_SOURCE DATA_:
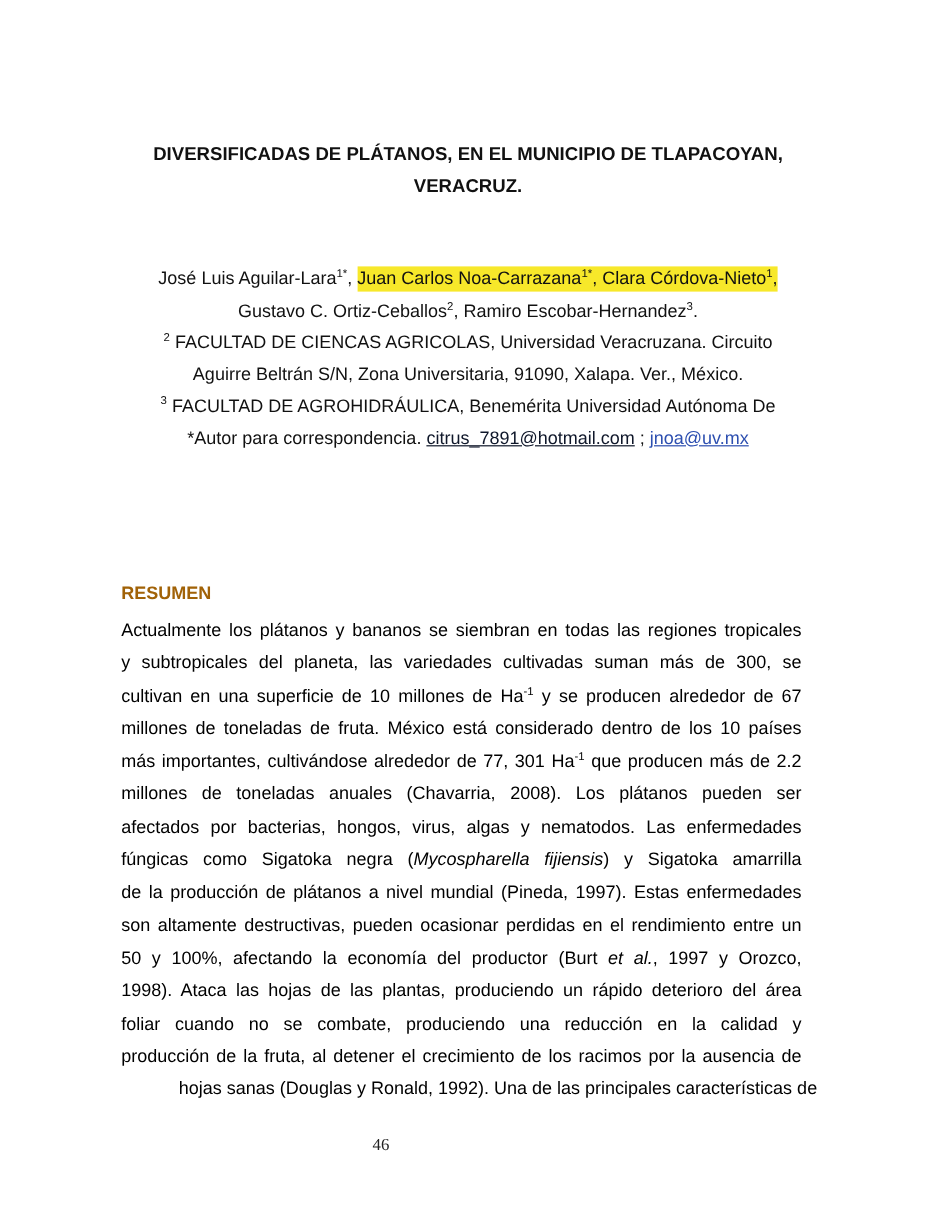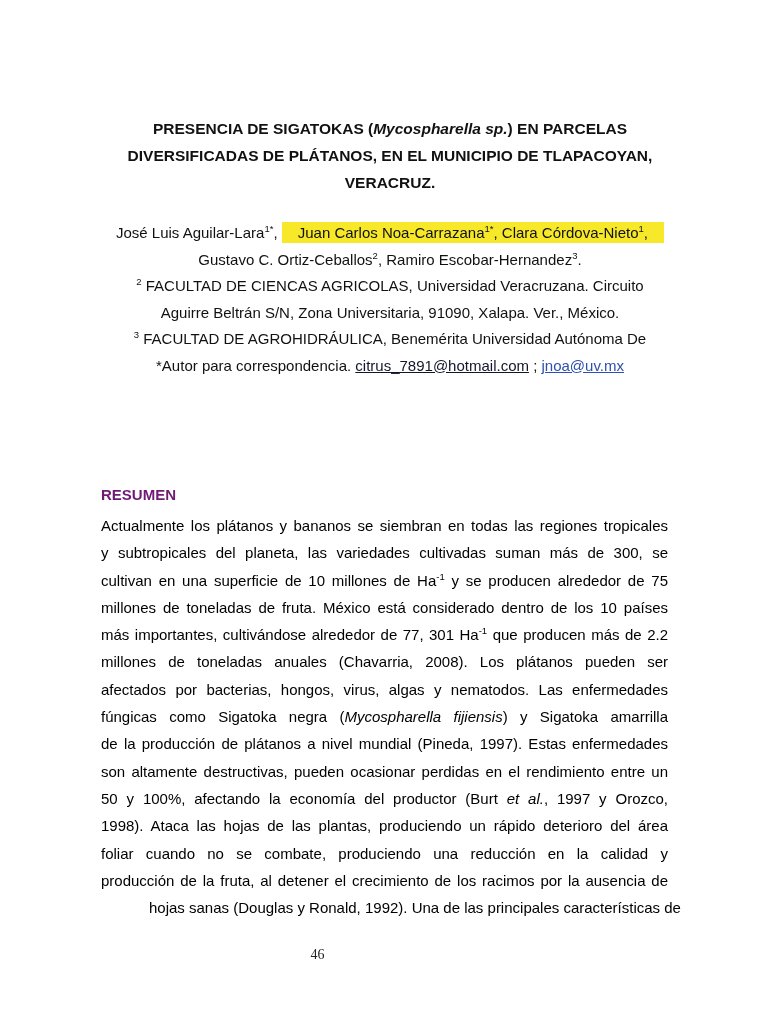--- a/index.html
+++ b/index.html
@@ -7,45 +7,44 @@
   .page { position: absolute; left: 0; top: 0; width: 777px; height: 1024px; background: #fff; }
   .sans { font-family: "Liberation Sans", "DejaVu Sans", sans-serif; }
   .title {
     position: absolute; left: 100px; top: 115px; width: 580px;
     text-align: center; font-weight: bold; font-size: 15.5px; line-height: 27px; color: #111;
   }
   .center-block {
     position: absolute; left: 100px; top: 220px; width: 580px;
     text-align: center; font-size: 15px; line-height: 26.5px; color: #111;
   }
-  .hl { background: #f7e82a; padding: 2px 16px; }
+  .hl { background: #f7e82a; padding: 2px 0; }
   sup { font-size: 9.5px; line-height: 0; vertical-align: 6px; }
   a.link { color: #2d4fb0; text-decoration: underline; }
   .section-head {
-    position: absolute; left: 101px; top: 486px; font-weight: bold; font-size: 15px; color: #701a75;
+    position: absolute; left: 101px; top: 486px; font-weight: bold; font-size: 15px; color: #a16207;
   }
   .body-text {
     position: absolute; left: 101px; top: 512px; width: 567px;
     font-size: 15px; line-height: 27.3px; text-align: justify; color: #000000;
   }
   .line { display: block; text-align: justify; text-align-last: justify; white-space: nowrap; }
   .line.last { text-align-last: justify; margin-left: 48px; }
   .page-number {
     position: absolute; left: 0; width: 635px; top: 947px; text-align: center;
     font-family: "Liberation Serif", "DejaVu Serif", serif; font-size: 14px; color: #222;
   }
   em { font-style: italic; }
 </style>
 </head>
 <body>
 
 <div class="page sans">
 
   <div class="title">
-    <div><span>PRESENCIA DE SIGATOKAS (</span><em>Mycospharella sp.</em><span>) EN PARCELAS</span></div>
     <div>DIVERSIFICADAS DE PLÁTANOS, EN EL MUNICIPIO DE TLAPACOYAN,</div>
     <div>VERACRUZ.</div>
   </div>
 
   <div class="center-block">
     <div>
       <span>José Luis Aguilar-Lara</span><sup>1*</sup>, <span class="hl" style="background: rgb(247, 232, 42);"><span>Juan Carlos Noa-Carrazana</span><sup>1*</sup>, <span>Clara Córdova-Nieto</span><sup>1</sup>,</span>
     </div>
     <div>
       <span>Gustavo C. Ortiz-Ceballos</span><sup>2</sup>, <span>Ramiro Escobar-Hernandez</span><sup>3</sup>.
@@ -62,21 +61,21 @@
     <div>
       <span>*Autor para correspondencia. </span><a class="link" style="color: #0f172a;">citrus_7891@hotmail.com</a><span> ; </span><a class="link" style="color: rgb(45, 79, 176);">jnoa@uv.mx</a>
     </div>
   </div>
 
   <div class="section-head">RESUMEN</div>
 
   <div class="body-text">
     <span class="line">Actualmente los plátanos y bananos se siembran en todas las regiones tropicales</span>
     <span class="line">y subtropicales del planeta, las variedades cultivadas suman más de 300, se</span>
-    <span class="line"><span>cultivan en una superficie de 10 millones de Ha</span><sup>-1</sup><span> y se producen alrededor de 75</span></span>
+    <span class="line"><span>cultivan en una superficie de 10 millones de Ha</span><sup>-1</sup><span> y se producen alrededor de 67</span></span>
     <span class="line">millones de toneladas de fruta. México está considerado dentro de los 10 países</span>
     <span class="line"><span>más importantes, cultivándose alrededor de 77, 301 Ha</span><sup>-1</sup><span> que producen más de 2.2</span></span>
     <span class="line">millones de toneladas anuales (Chavarria, 2008). Los plátanos pueden ser</span>
     <span class="line">afectados por bacterias, hongos, virus, algas y nematodos. Las enfermedades</span>
     <span class="line"><span>fúngicas como Sigatoka negra (</span><em>Mycospharella fijiensis</em><span>) y Sigatoka amarrilla</span></span>
     <span class="line">de la  producción de plátanos a nivel mundial (Pineda, 1997). Estas enfermedades</span>
     <span class="line">son altamente destructivas, pueden ocasionar perdidas en el rendimiento entre un</span>
     <span class="line"><span>50 y 100%, afectando la economía del productor (Burt </span><em>et al.</em><span>, 1997 y Orozco,</span></span>
     <span class="line">1998). Ataca las hojas de las plantas, produciendo un rápido deterioro del área</span>
     <span class="line">foliar cuando no se combate, produciendo una reducción en la calidad y</span>

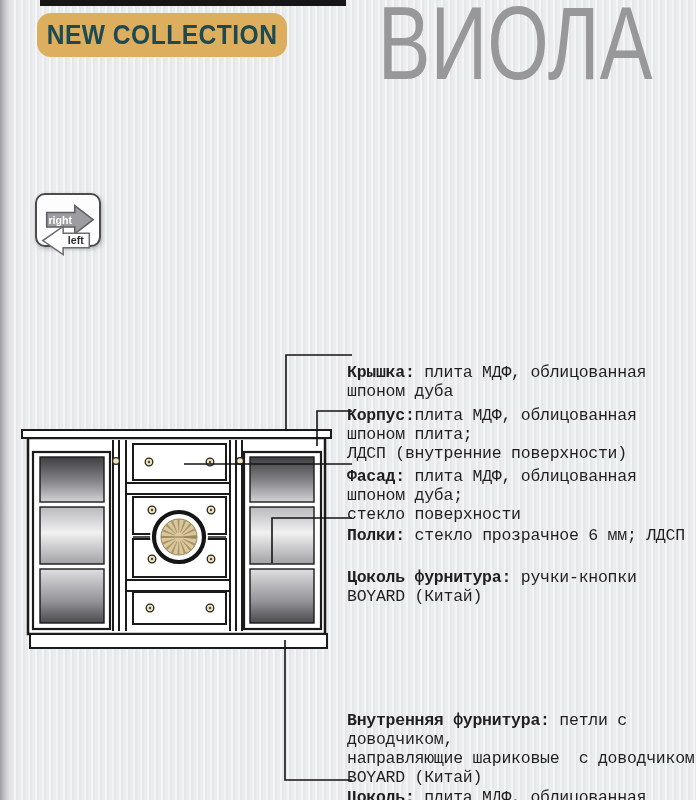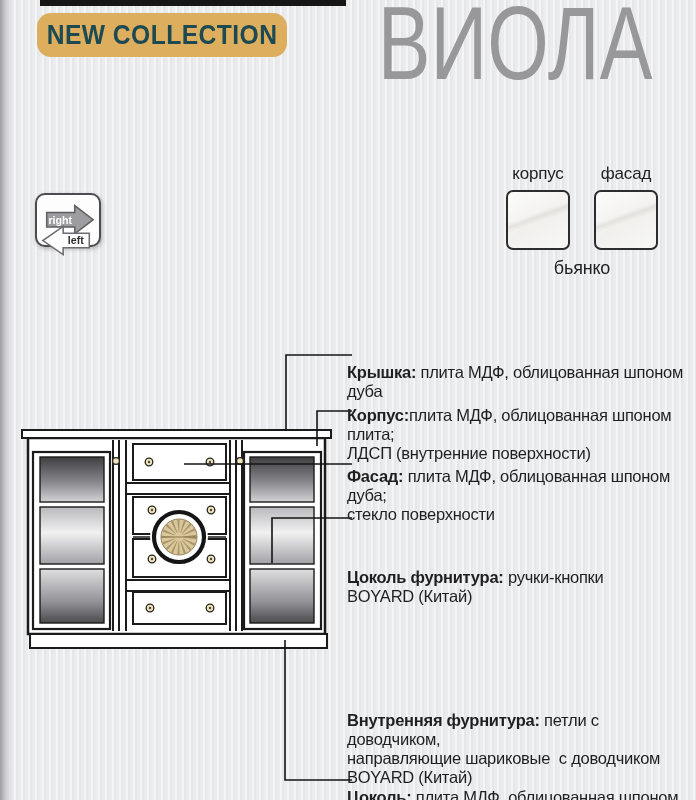--- a/index.html
+++ b/index.html
@@ -59,21 +59,21 @@
     margin-top:6px;width:60px;height:56px;
     border:2.5px solid #2d2d30;border-radius:7px;
     background:
       linear-gradient(160deg, rgba(0,0,0,0) 40%, rgba(150,140,128,.16) 46%, rgba(0,0,0,0) 53%),
       linear-gradient(150deg,#fcfcfb 0%,#f1f0ed 55%,#f8f8f6 100%);
   }
   .finish-label{margin-top:8px;font-size:18px;color:#222;letter-spacing:-.2px;}
   
   .drawing{position:absolute;left:0;top:340px;}
   
-  .spec-list{position:absolute;left:347px;top:0;width:349px;height:800px;}
+  .spec-list{position:absolute;left:347px;top:0;width:349px;height:800px;font-family:Liberation Mono, monospace;}
   .spec-item{
     position:absolute;left:0;width:349px;
     font-size:16.5px;line-height:19px;letter-spacing:-.25px;
     color:var(--text_color);
     white-space:pre-wrap;
   }
   .spec-item b{font-weight:bold;}
 </style>
 </head>
 <body>
@@ -95,33 +95,20 @@
         <polygon points="9,17 38,17 38,10 57,24.5 38,39 38,32 9,32" fill="#9c9ca1" stroke="#5f5f64" stroke-width="1.6"></polygon>
         <text x="23" y="28.5" text-anchor="middle" font-size="11" font-weight="bold" fill="#ffffff">right</text>
       </g>
       <g>
         <polygon points="53,38.5 26,38.5 26,31.5 5,46 26,60.5 26,53.5 53,53.5" fill="#ffffff" stroke="#6d6d72" stroke-width="1.6"></polygon>
         <text x="39" y="50" text-anchor="middle" font-size="11" font-weight="bold" fill="#2c2c2e">left</text>
       </g>
     </svg>
   </div>
 
-  <div class="swatch-area">
-    <div class="swatch-row">
-      <div class="swatch-col">
-        <div class="swatch-label">корпус</div>
-        <div class="swatch"></div>
-      </div>
-      <div class="swatch-col">
-        <div class="swatch-label">фасад</div>
-        <div class="swatch"></div>
-      </div>
-    </div>
-    <div class="finish-label">бьянко</div>
-  </div>
 
   <svg class="drawing" width="352" height="460" viewBox="0 340 352 460">
     <defs>
       <linearGradient id="gTop" x1="0" y1="0" x2="0" y2="1">
         <stop offset="0" stop-color="#3e3e41"></stop>
           <stop offset=".55" stop-color="#87878b"></stop>
           <stop offset="1" stop-color="#d3d3d6"></stop>
       </linearGradient>
       <linearGradient id="gMid" x1="0" y1="0" x2="0" y2="1">
         <stop offset="0" stop-color="#b9b9bd"></stop>
@@ -219,20 +206,21 @@
       <path d="M285,640 V780 H352"></path>
     </g>
   </svg>
 
   <div class="spec-list">
     <p class="spec-item" style="top:346px"><b>Крышка:</b><span> плита МДФ, облицованная шпоном дуба</span></p>
     <p class="spec-item" style="top:389px"><b>Корпус:</b><span>плита МДФ, облицованная шпоном плита;
 ЛДСП (внутренние поверхности)</span></p>
     <p class="spec-item" style="top:450px"><b>Фасад:</b><span> плита МДФ, облицованная шпоном дуба;
 стекло поверхности</span></p>
+    <p class="spec-item" style="top:509px"><b>Полки:</b><span> стекло прозрачное 6 мм; ЛДСП</span></p>
     <p class="spec-item" style="top:551px"><b>Цоколь фурнитура:</b><span> ручки-кнопки
 BOYARD (Китай)</span></p>
     <p class="spec-item" style="top:694px"><b>Внутренняя фурнитура:</b><span> петли с доводчиком,
 направляющие шариковые  с доводчиком
 BOYARD (Китай)</span></p>
     <p class="spec-item" style="top:771px"><b>Цоколь:</b><span> плита МДФ, облицованная шпоном дуба</span></p>
   </div>
 
 </div>
 

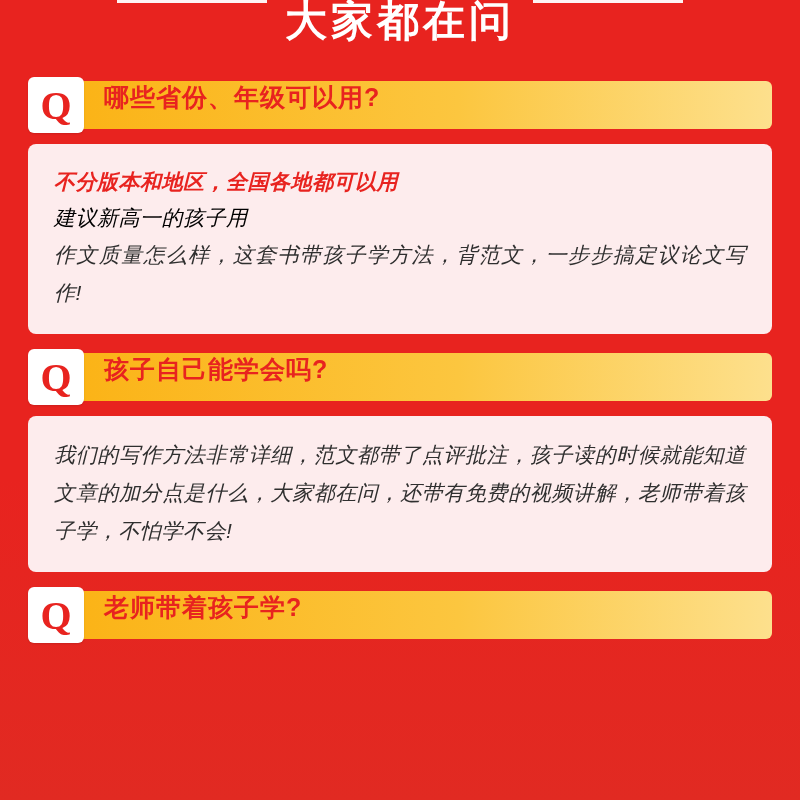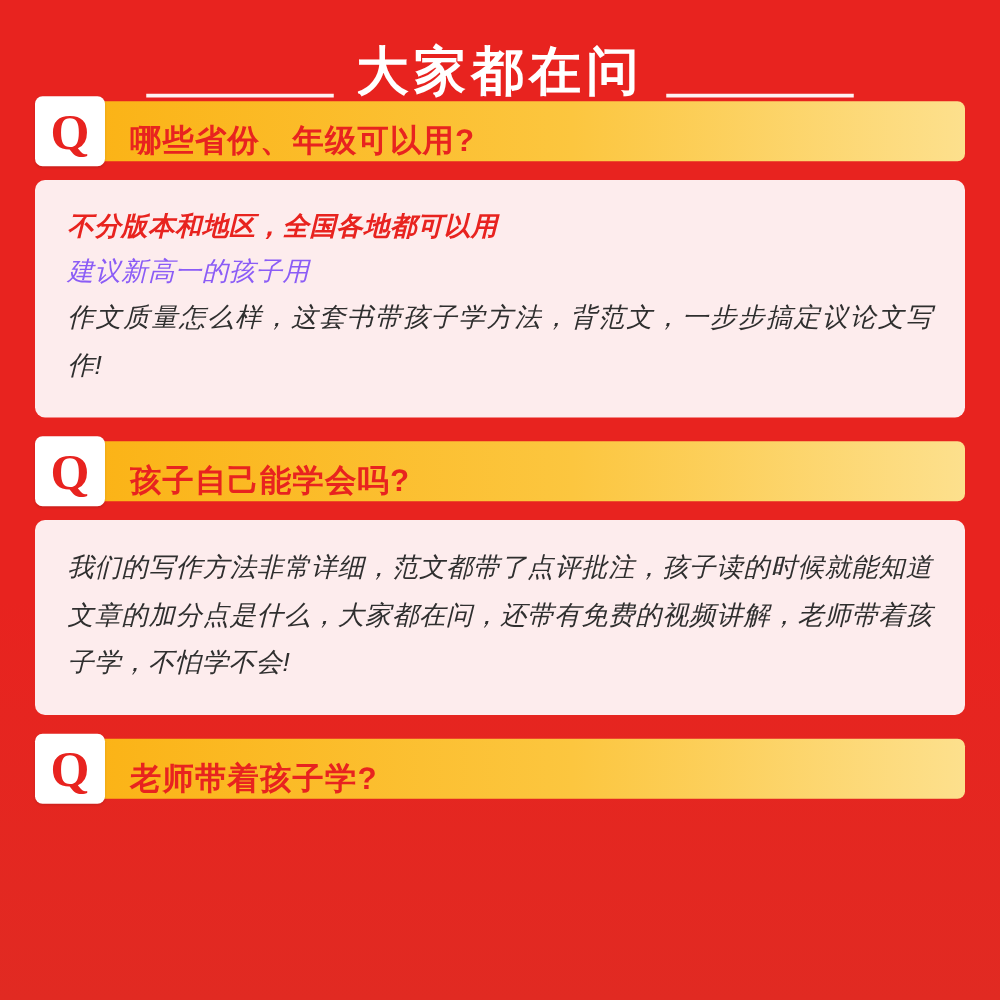--- a/index.html
+++ b/index.html
@@ -18,21 +18,21 @@
     width: 800px;
     height: 800px;
     background: linear-gradient(180deg, #e8231f 0%, #e8231f 60%, #e12a22 100%);
     box-sizing: border-box;
     padding: 0 28px;
   }
   
   .header {
     height: 78px;
     display: flex;
-    align-items: flex-end;
+    align-items: flex-start;
     justify-content: center;
     gap: 18px;
   }
   .header-rule {
     width: 150px;
     height: 3px;
     background: #ffffff;
     opacity: .95;
   }
   .header-title {
@@ -72,41 +72,41 @@
   }
   .q-bar {
     position: relative;
     z-index: 2;
     margin-left: -10px;
     flex: 1 1 auto;
     height: 48px;
     background: linear-gradient(90deg, #fbb316 0%, #fcc63f 55%, #fde08d 100%);
     border-radius: 6px;
     display: flex;
-    align-items: flex-end;
+    align-items: flex-start;
     padding-left: 30px;
     box-sizing: border-box;
   }
   .q-text {
     color: #e8231f;
     font-size: 25px;
     font-weight: bold;
     letter-spacing: 1px;
     white-space: nowrap;
   }
   .a-card {
     margin-top: 12px;
     background: #fdeced;
     border-radius: 8px;
     padding: 20px 26px 22px 26px;
     box-sizing: border-box;
     font-style: italic;
   }
   .a-line {
-    color: #8b5cf6;
+    color: #000000;
     font-size: 21px;
     line-height: 36px;
     letter-spacing: .5px;
   }
   .a-line.em {
     color: #e8231f;
     font-weight: bold;
   }
   .a-para {
     color: #2f2f2f;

_ABOUT THIS EXERCISE_: Work out how many lines in this material include the word "family", and reply with that number alone.

_WRITTEN RESPONSE_: 3